Mark Veillette says this well:

> One of the most frustrating issues in dealing with alpha-stable distribtuions is that its parameterization is not consistent across the literature (there are over half a dozen parameterizations). [...] The most common way to specify a parameterization is to look at the characteristic function of the alpha-stable random variable.
>
> One further annoyance is that the names of the 4 parameters are also inconsistent. [...] The letters alpha and beta are used almost everywhere you look, while the other two parameters are almost always different.

To this end, we've written some [tests to prove our transformations are good](tests/parameterization_tests.py). At the moment, all the libraries here appear use either the S0 or S1 parameterization (in Nolan's notation).


##### simple_quadrature _usually_ seems accurate. When/where is it inaccurate?

Most notably, simple_quadrature can completely fail near x = ? (TODO: this has been observed, but where and why?) and in the tails when the oscillatory components of the integrand become incredibly unwieldy.

One could probably create a hybrid scheme that uses known asymptotic tail results to improve accuracy here, though it's unclear how successful or performant such an approach would be.

If accuracy is critical, one should really use a custom integrator for computing this distribution's functions as there are some nice properties of the integrands that so far have not been exploited. To date, only general quadrature routines have been used. Indeed, most of the significant issues in Nolan's STABLE program appear to arise due to numerical quadrature failures.


##### simple_monte_carlo appears far slower in practice than listed here. Why?

simple_monte_carlo is an incredibly inefficient method for computing the CDF in general. It must generate new random samples for each unique pair of (alpha, beta) values.

Here, the test tables include many repeated (alpha, beta) pairs, so the method appears to run more quickly *on average* than it otherwise might.

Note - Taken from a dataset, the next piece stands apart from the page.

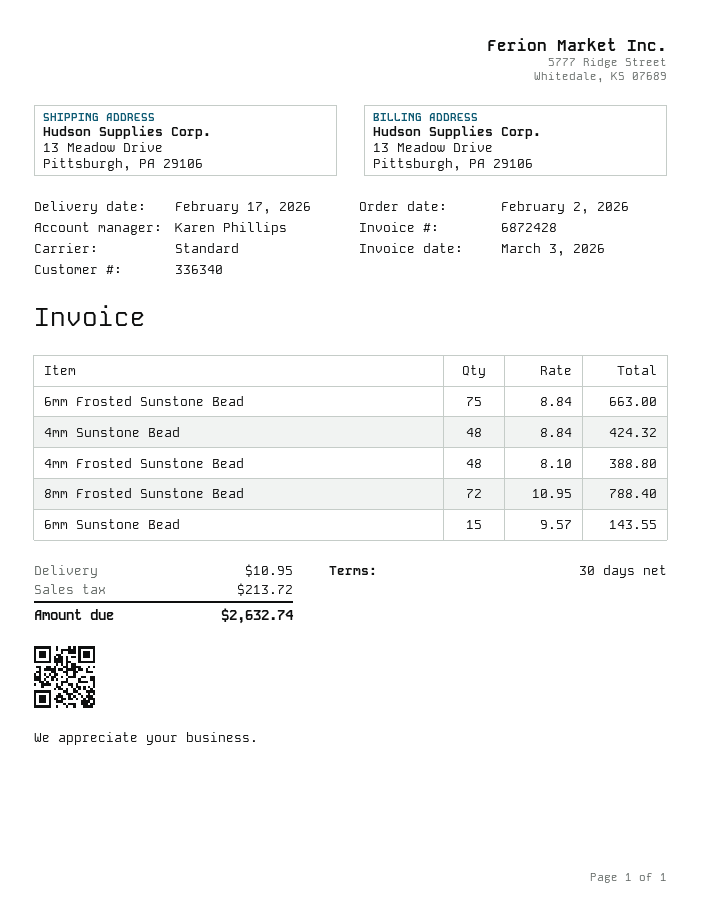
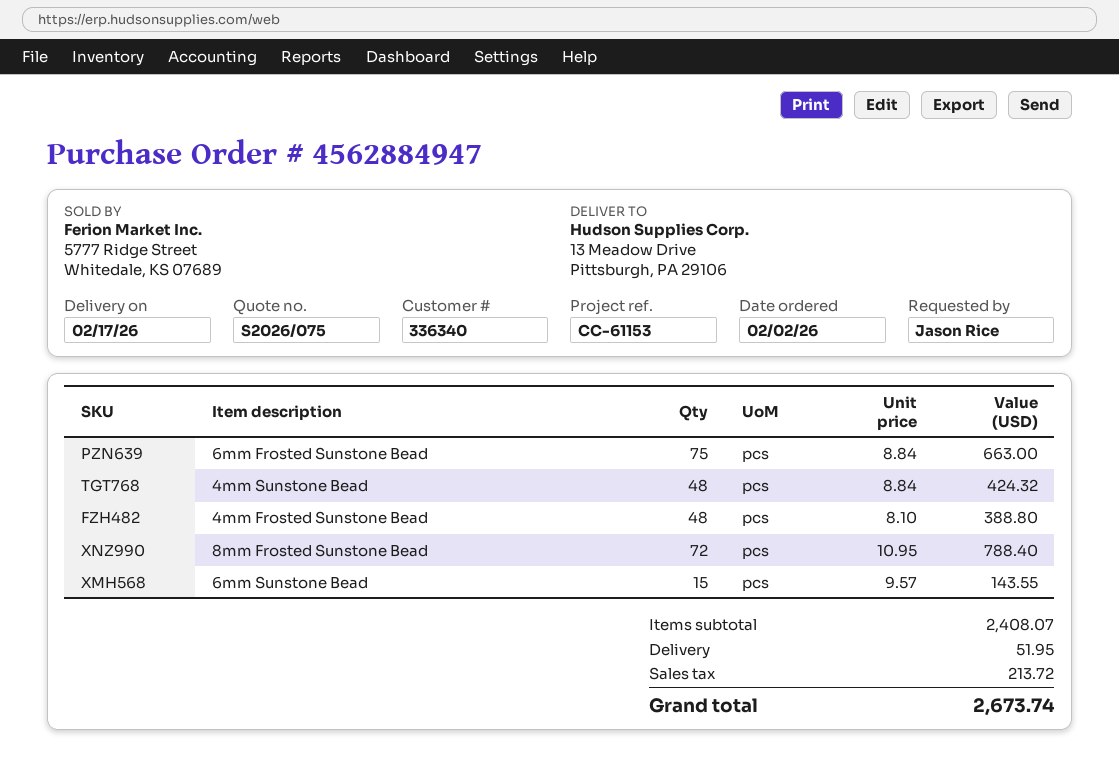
shipping: 10.95 -> 51.95
total: 2632.74 -> 2673.74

##### These methods vary greatly in their speed. What is a "good" average time per call?

This is highly domain specific -- some applications might need very quick calculations and can tolerate large inaccuracies. Others might require high accuracy and have speed only as a secondary consideration.

The tests here were run on a machine with a i7-9700K (8 cores, stock, up to 4.9 GHz) CPU and 16 GB DDR4 3200 MHz of RAM.

Nolan claims to have

> code to quickly approximate stable densities. This routine is much faster than the regular density calculations: approximately 1 million density evaluations/second can be performed on a 1 GHz Pentium.

which appears to suggest that an average time per call of <1 us (!) is "easily" feasible on modern hardware. However, this is several orders of magnitude faster than any of the methods tested here.


##### Some of the methods only appear in the PDF or CDF tests. Why?

Some methods only support one or the other. In general, computing the CDF of this distribution is much easier than computing the PDF.


##### I know of a Python library that is missing from this benchmark. Can you add it?

Yes (assuming it's publicly available), please raise an issue and I'll try to add it.